What is needed |
Extract all lines that hold "style" from the records below.

Stored dataset items
────────────────────────────────────────

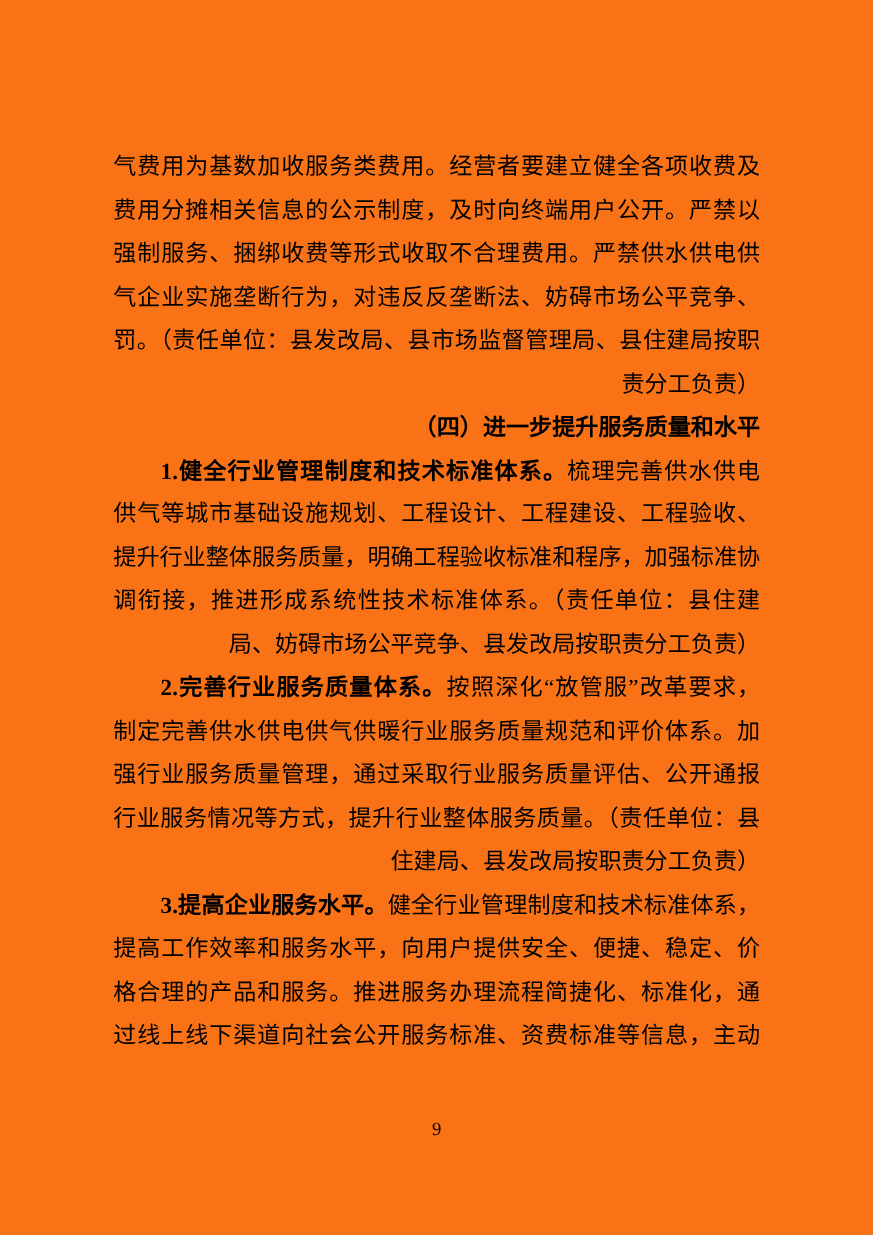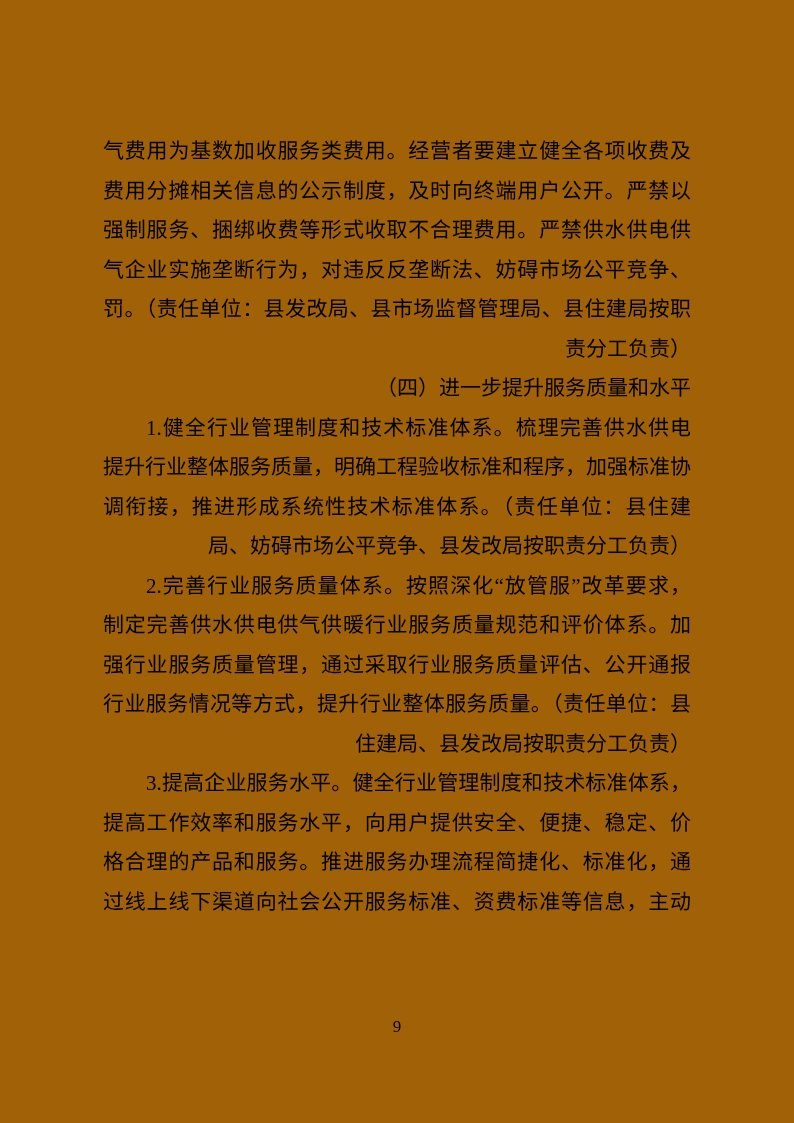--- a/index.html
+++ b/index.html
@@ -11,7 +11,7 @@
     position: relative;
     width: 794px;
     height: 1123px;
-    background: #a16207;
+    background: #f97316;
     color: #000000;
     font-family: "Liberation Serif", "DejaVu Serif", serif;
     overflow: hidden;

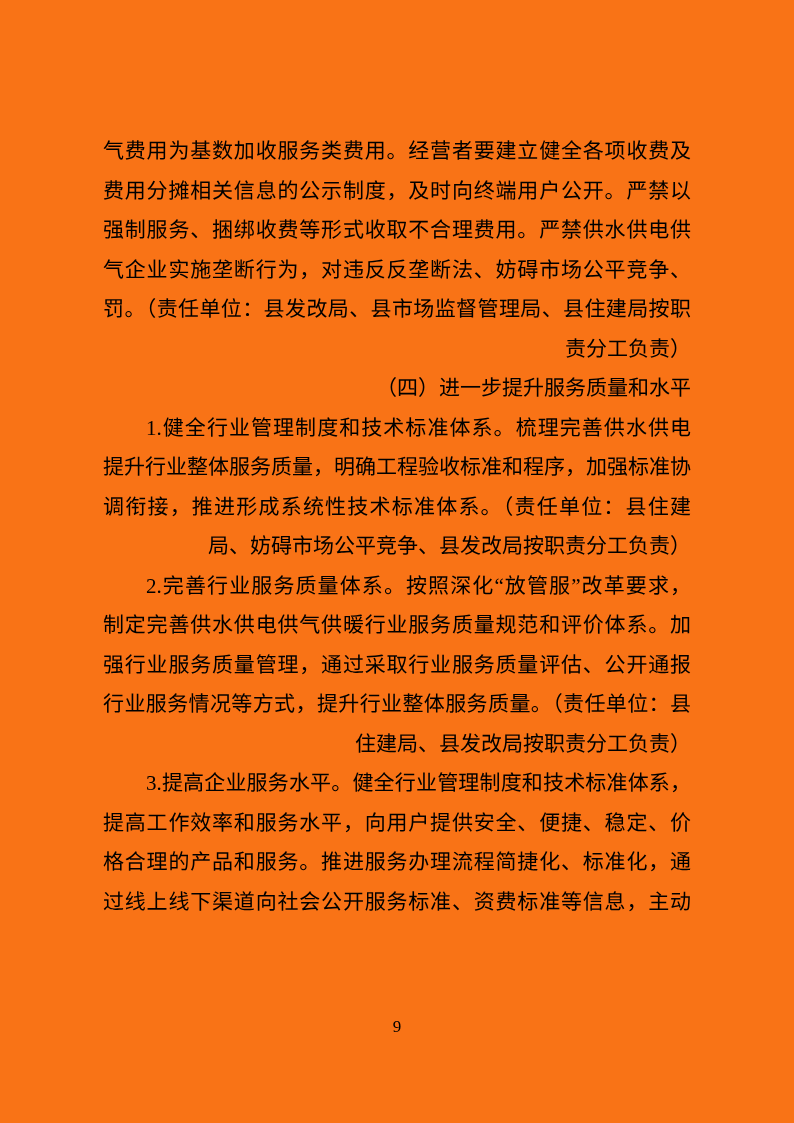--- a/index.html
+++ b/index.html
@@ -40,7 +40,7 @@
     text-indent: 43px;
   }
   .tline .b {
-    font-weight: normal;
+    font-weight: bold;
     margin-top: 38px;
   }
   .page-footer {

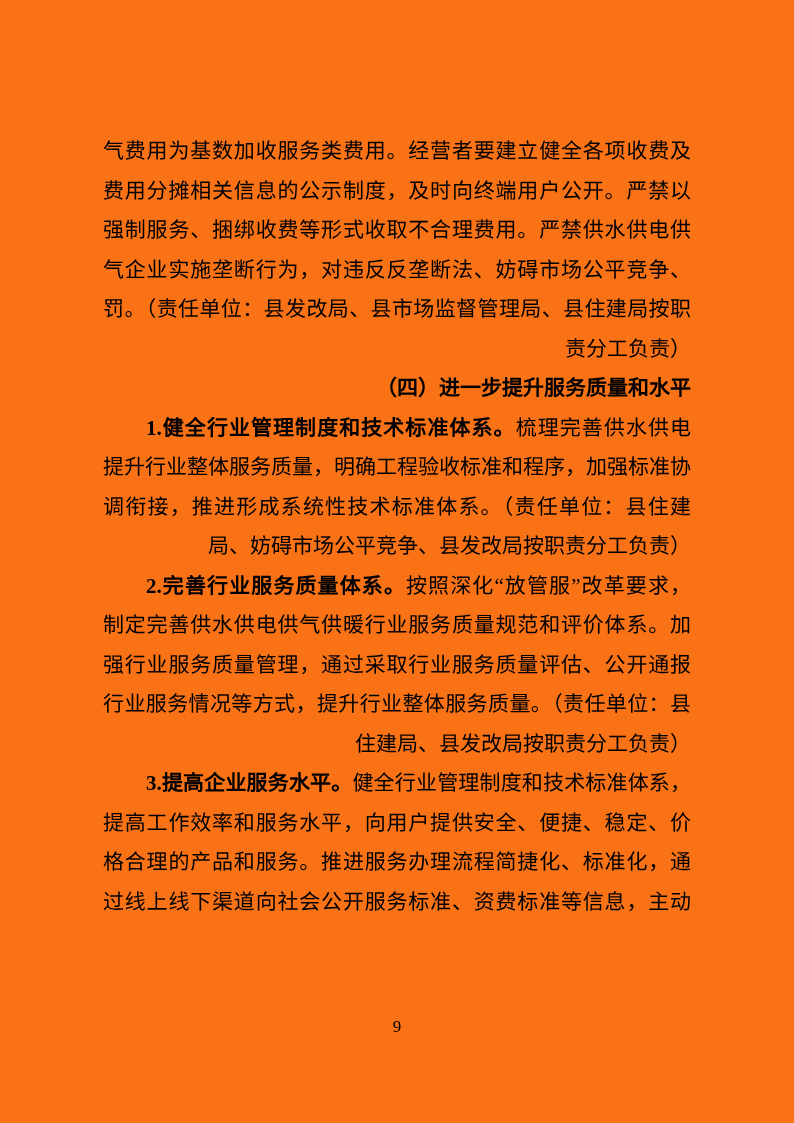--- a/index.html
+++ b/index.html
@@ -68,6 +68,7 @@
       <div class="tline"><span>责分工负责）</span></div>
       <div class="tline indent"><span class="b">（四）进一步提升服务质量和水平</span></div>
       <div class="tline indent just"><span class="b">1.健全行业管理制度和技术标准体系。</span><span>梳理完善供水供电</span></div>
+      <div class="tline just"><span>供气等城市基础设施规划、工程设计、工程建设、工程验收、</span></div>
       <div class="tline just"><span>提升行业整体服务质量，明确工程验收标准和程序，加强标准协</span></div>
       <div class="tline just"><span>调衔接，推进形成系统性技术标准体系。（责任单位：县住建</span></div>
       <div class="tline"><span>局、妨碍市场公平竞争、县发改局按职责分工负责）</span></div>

────────────────────────────────────────

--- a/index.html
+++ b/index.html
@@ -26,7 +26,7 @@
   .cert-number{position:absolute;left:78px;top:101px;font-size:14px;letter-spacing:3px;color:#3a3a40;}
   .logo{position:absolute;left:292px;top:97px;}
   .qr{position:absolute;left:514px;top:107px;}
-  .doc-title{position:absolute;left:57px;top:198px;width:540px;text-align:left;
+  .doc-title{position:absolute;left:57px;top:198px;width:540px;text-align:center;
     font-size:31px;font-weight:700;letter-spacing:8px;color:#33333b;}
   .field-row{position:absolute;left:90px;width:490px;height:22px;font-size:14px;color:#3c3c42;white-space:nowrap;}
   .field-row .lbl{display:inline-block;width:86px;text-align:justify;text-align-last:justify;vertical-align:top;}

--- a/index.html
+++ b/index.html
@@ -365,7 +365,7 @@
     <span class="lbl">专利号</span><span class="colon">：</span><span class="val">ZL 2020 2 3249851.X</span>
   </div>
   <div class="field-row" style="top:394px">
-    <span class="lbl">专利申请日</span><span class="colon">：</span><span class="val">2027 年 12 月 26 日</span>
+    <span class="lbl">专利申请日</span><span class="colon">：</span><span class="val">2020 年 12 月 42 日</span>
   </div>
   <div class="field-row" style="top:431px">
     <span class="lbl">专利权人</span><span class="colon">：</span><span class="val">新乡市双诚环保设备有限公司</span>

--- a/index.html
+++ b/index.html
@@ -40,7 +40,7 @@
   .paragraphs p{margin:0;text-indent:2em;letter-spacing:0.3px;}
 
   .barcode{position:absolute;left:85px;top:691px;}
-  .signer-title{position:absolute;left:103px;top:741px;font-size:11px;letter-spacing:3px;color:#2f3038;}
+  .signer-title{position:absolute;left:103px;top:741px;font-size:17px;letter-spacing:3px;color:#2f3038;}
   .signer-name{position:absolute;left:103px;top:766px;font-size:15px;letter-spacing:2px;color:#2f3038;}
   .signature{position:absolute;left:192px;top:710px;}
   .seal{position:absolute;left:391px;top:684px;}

────────────────────────────────────────

Exercise response |
   <div class="field-row" style="top:394px">
   <div class="field-row" style="top:431px">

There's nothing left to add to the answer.